In comments in Irish media, Mr Cook circled his own wagons in what is undoubtedly a political as well as a financial tussle.
First there was the personal touch. He spoke of the outrage he personally felt at being charged with conduct so "contrary to our values".
Then he tried to shore up the support of the Irish government by talking about 37 years of achieving great things together through some thick and thin times.
He described a time in 1998 when Apple almost closed its Cork facility before he realised how great its Irish employees were.
Just in case anyone missed the fact they were on the same side he repeated, "Apple hasn't done anything wrong and the Irish government hasn't done anything wrong".
Lastly, there was a bone thrown to the US government with a promise to repatriate "several billion dollars" to the US next year - lest we forget that in the minds of US politicians, if anyone is owed back taxes, it sure as hell ain't Ireland.

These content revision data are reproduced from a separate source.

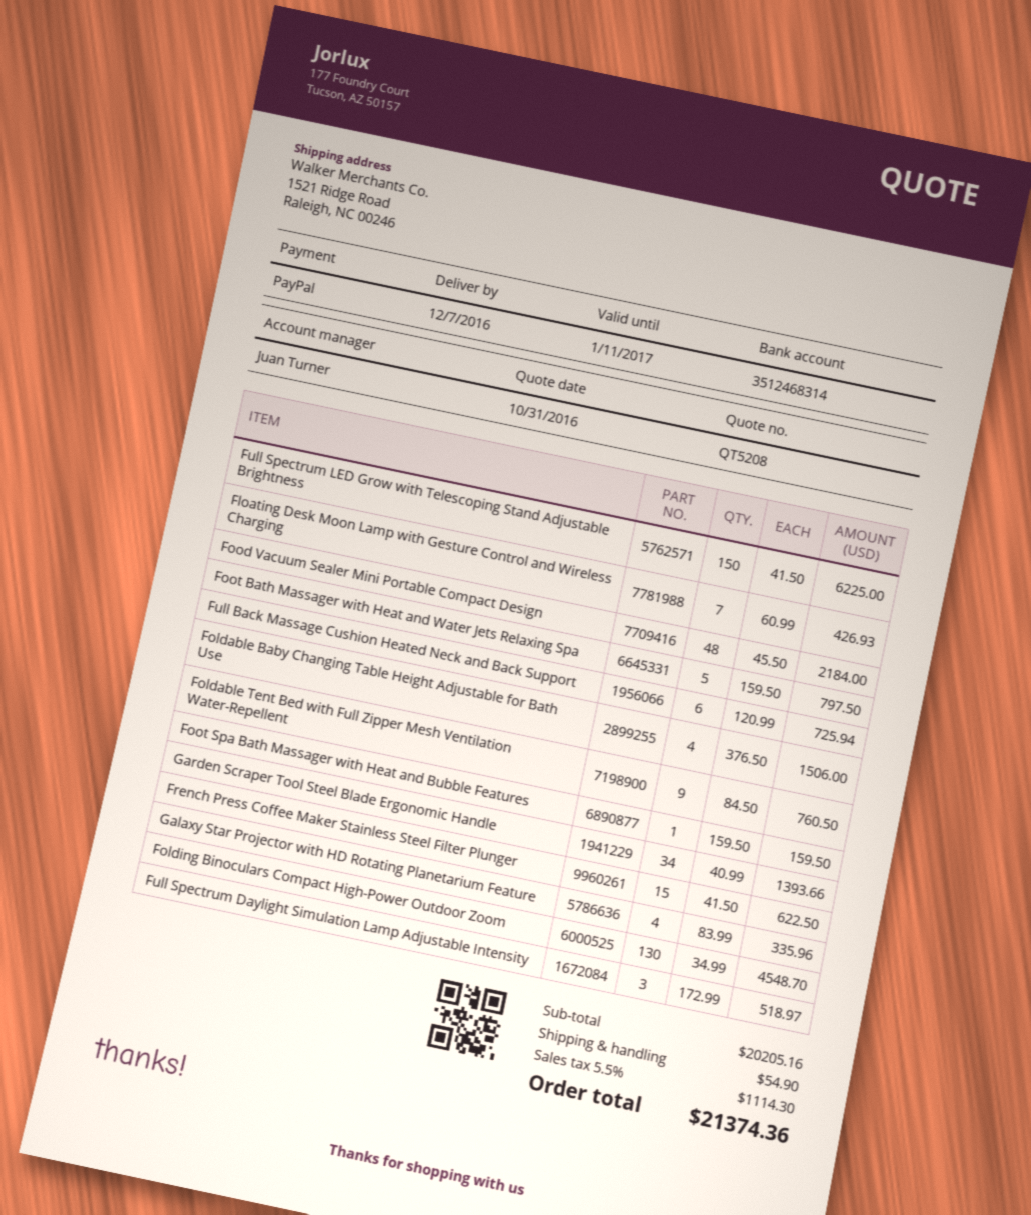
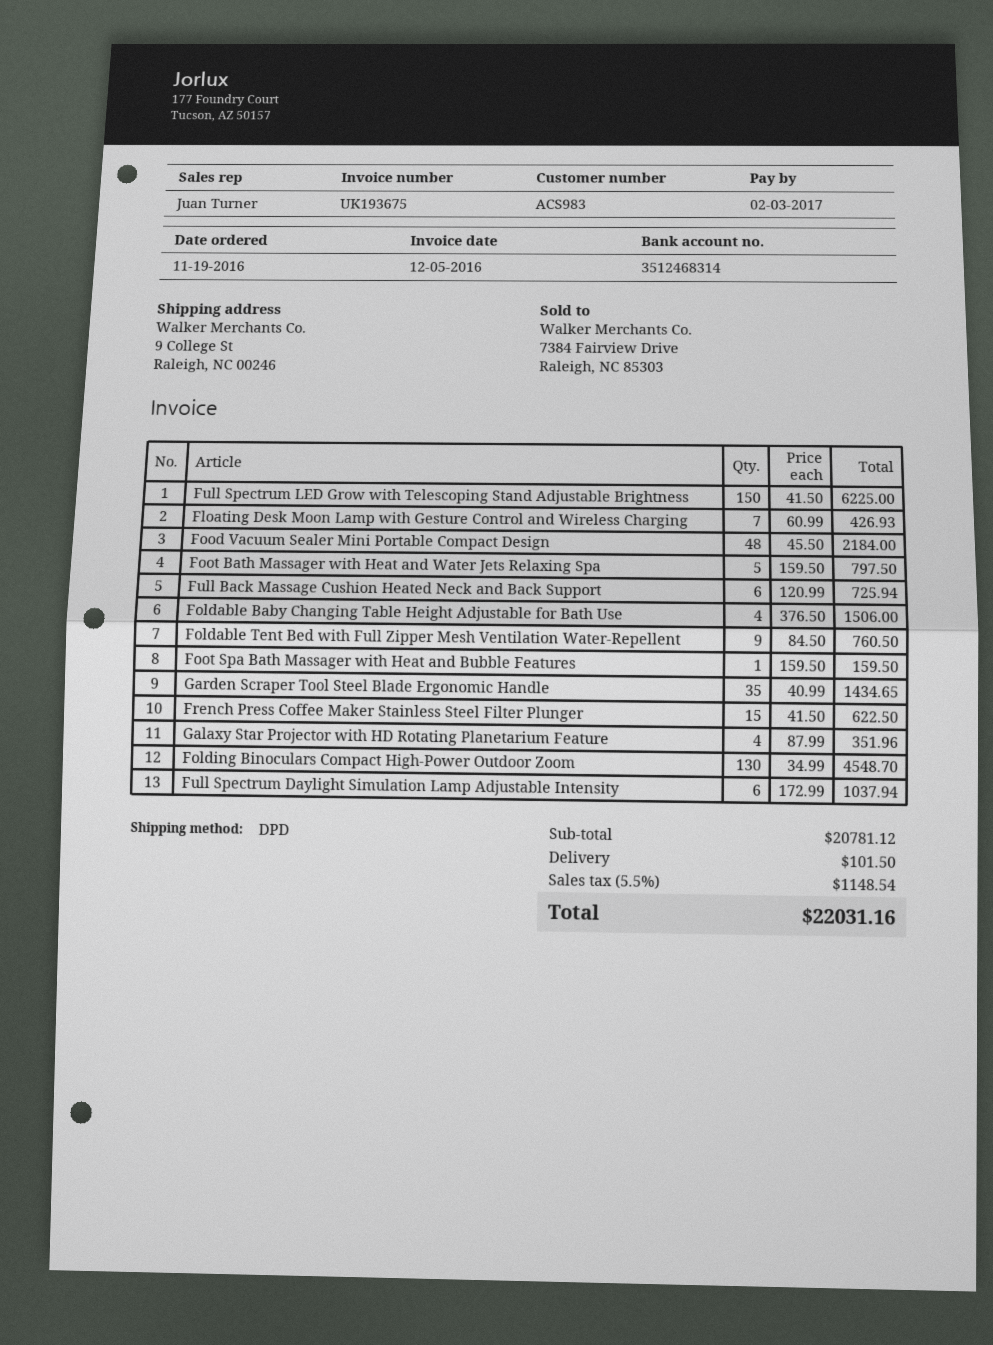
ship to: 1521 Ridge Road, Raleigh, NC 00246 -> 9 College St, Raleigh, NC 00246
Garden Scraper Tool Steel Blade Ergonomic Handle: 34 x 40.99 = 1393.66 -> 35 x 40.99 = 1434.65
Galaxy Star Projector with HD Rotating Planetarium Feature: 4 x 83.99 = 335.96 -> 4 x 87.99 = 351.96
Full Spectrum Daylight Simulation Lamp Adjustable Intensity: 3 x 172.99 = 518.97 -> 6 x 172.99 = 1037.94
subtotal: 20205.16 -> 20781.12
shipping: 54.90 -> 101.50
tax: 5.5% = 1114.30 -> 5.5% = 1148.54
total: 21374.36 -> 22031.16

He knows that back home in the US, his bafflement at European officials exacting retrospective taxes on American companies will be shared.
No 'sweetheart' deal
It was a skilful and very nuanced performance, but one which obscured a few key truths.
He claimed that Apple paid tax at a rate of 26% around the world, that isn't the whole story.
Apple works out its tax rate as if it had paid taxes due in the US at a rate of 35%.
But the actual payment of those taxes is deferred - till when, nobody knows.
Maybe until US taxes come down or some special tax amnesty is agreed to repatriate hundreds of billions that Apple and others keep off US shores in the tax equivalent of outer space.
In fact, the scramble to avoid paying tax at 35% is the reason the whole structure exists in the first place.
Tim Cook flatly denied that Apple had any kind of sweetheart deal - anyone else could have parked money in Ireland untaxed for years if they had just asked he said.
That is a bit like saying any pub team could win the FA Cup - in theory they can, but without the Pogbas and Ibrahimovices of the tax lawyer world, they can't.
The European Competition Commissioner, Margrethe Vestager, has enormous powers thanks to her personal role in determining what constitutes illegal state aid.
She has used them to the full with this bold move against one of the world's most powerful companies. She has also picked a very wily political opponent.